_The input_

>>>

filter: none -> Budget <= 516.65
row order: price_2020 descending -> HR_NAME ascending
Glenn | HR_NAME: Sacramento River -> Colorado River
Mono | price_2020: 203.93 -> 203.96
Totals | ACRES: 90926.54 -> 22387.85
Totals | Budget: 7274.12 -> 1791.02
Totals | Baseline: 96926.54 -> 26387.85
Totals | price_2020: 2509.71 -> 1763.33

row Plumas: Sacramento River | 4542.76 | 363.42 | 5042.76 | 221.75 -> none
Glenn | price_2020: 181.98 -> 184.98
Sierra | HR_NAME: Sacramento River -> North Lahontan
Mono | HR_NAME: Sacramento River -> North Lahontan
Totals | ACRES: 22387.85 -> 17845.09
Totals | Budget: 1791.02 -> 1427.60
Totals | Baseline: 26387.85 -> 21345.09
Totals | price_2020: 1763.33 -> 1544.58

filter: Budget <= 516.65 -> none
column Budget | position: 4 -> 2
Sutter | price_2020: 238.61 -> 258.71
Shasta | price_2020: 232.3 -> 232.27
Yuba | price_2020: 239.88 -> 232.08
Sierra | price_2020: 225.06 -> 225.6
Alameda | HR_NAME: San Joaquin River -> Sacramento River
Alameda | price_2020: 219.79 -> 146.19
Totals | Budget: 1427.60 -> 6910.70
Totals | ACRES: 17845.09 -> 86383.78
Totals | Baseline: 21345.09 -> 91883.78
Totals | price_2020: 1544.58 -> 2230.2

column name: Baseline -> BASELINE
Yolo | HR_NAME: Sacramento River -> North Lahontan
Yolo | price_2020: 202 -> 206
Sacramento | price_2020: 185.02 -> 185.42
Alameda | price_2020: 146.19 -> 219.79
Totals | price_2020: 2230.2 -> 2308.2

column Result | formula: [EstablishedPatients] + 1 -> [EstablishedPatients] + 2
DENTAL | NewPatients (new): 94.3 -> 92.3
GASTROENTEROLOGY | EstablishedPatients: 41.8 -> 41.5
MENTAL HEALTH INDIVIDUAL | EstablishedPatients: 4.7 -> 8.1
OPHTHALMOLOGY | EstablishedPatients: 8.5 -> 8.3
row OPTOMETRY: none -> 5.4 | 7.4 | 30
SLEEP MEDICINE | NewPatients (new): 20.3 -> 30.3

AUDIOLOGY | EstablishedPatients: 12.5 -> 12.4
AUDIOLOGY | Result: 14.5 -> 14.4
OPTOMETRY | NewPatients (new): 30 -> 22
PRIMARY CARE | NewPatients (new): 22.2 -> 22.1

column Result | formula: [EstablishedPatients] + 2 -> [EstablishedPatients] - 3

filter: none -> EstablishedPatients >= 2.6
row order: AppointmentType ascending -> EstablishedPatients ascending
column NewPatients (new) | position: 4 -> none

<<<

_Task item_
Would you copy out exactly the lines above that start at the one containing "Yolo | HR_NAME: Sacramento" and end at the one containing "GASTROENTEROLOGY | EstablishedPatients: 41.8", inclusive?

_Final answer_
Yolo | HR_NAME: Sacramento River -> North Lahontan
Yolo | price_2020: 202 -> 206
Sacramento | price_2020: 185.02 -> 185.42
Alameda | price_2020: 146.19 -> 219.79
Totals | price_2020: 2230.2 -> 2308.2

column Result | formula: [EstablishedPatients] + 1 -> [EstablishedPatients] + 2
DENTAL | NewPatients (new): 94.3 -> 92.3
GASTROENTEROLOGY | EstablishedPatients: 41.8 -> 41.5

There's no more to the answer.